Bloodrayne dvd coverFrom my journal the other day:-

No recent cinema visits and that's terrible. Though I do now possess a strong candidate for the Worst Film of All Time, since my trip to the US in September where I picked up one or two dvds. I hesitate to reveal this, er... okay, it's, um, Bloodrayne. You see I had a ghoulish fascination about it after reading some excoriating reviews. Could a film really be that bad?? Yes, it could. But - it's got Sir Ben Kingsley and Michael Madsen and that woman out of Terminator 3! ...quite. They put in efforts of varying sincerity and professionalism (curse you Michael Madsen, I used to think you were cool!). Most of the extras are Romanian. The sets and locations (yes, Romanian) are good-ish. The 'special effects' are bizarrely laughable. The much lampooned director, Uwe Boll, who apparently makes a speciality of video game adaptations, loves his gushing blood, and that's what we get, frequently.
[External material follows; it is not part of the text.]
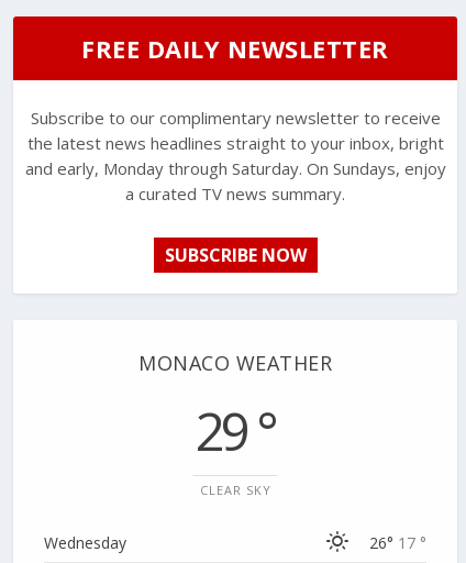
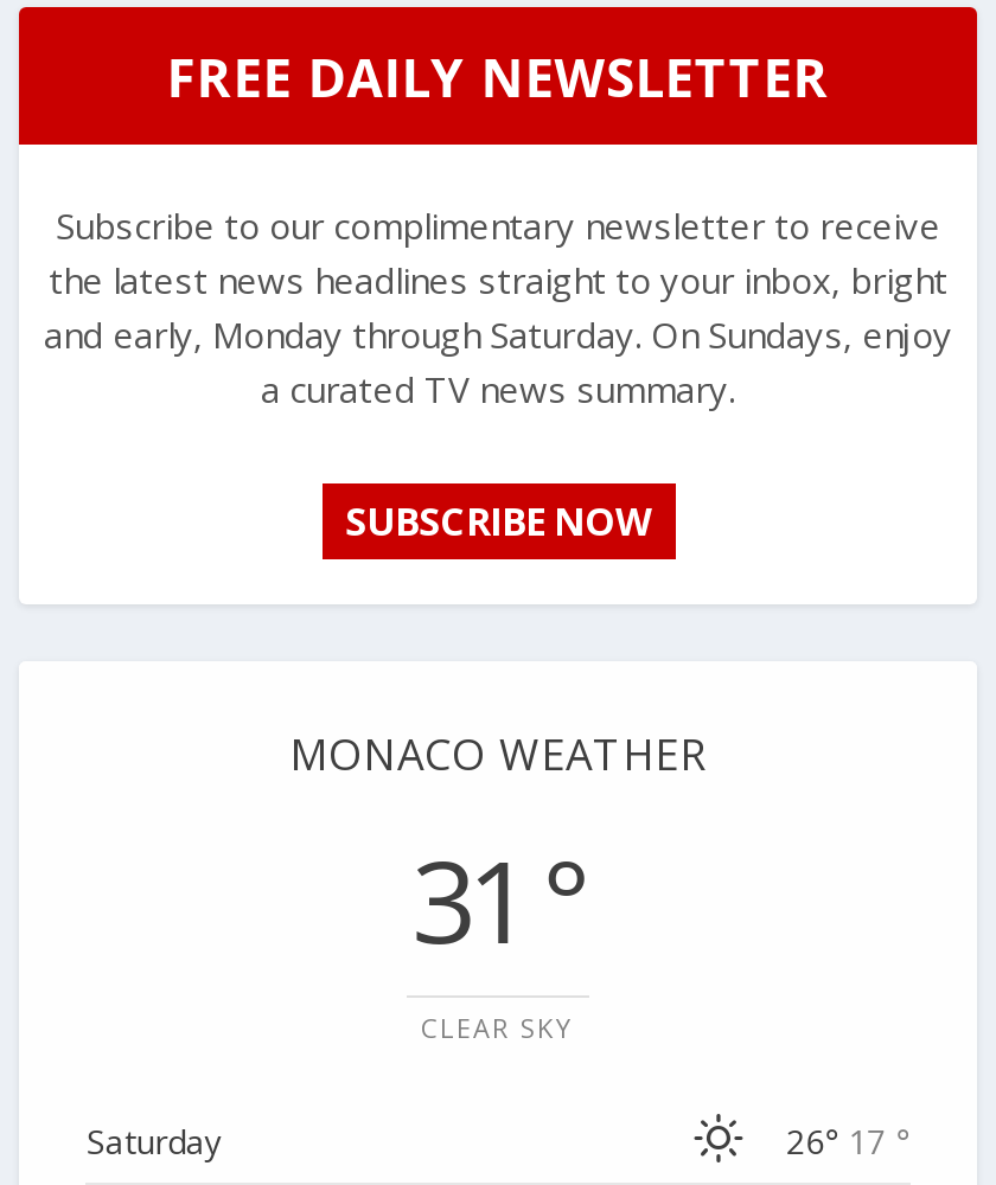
[195,394,275,466] 29 ° -> [412,821,584,975] 31 °
[44,532,127,553] Wednesday -> [86,1117,221,1162] Saturday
Never mind the real difficulties of cutting through muscle, sinew and bone, in the world of Bloodrayne it's extremely easy to lop off limbs, and then it's as if someone's turned on a garden hose. I thought this'd be a good film to watch on a Friday night with a pint or two, but frankly I don't drink enough to anaesthetise myself to this. I'd give it one concession, it's actually quite entertaining to watch with the director's commentary on, because I suspect they're under no real illusion about the film, and Mr Boll turns out to be surprisingly droll, and what's more Ms Loken (that Terminator woman) has an appealing seen-it-all persona and somewhat filthy smoke-addled tone of voice. Uh oh, I'm starting to sell the thing. No, I'd have to say, if anyone offers this to you and expects you to pay real money, stab them, slice off their arms and legs (in tribute to Mr Boll, you understand), and burn all the evidence. All of it.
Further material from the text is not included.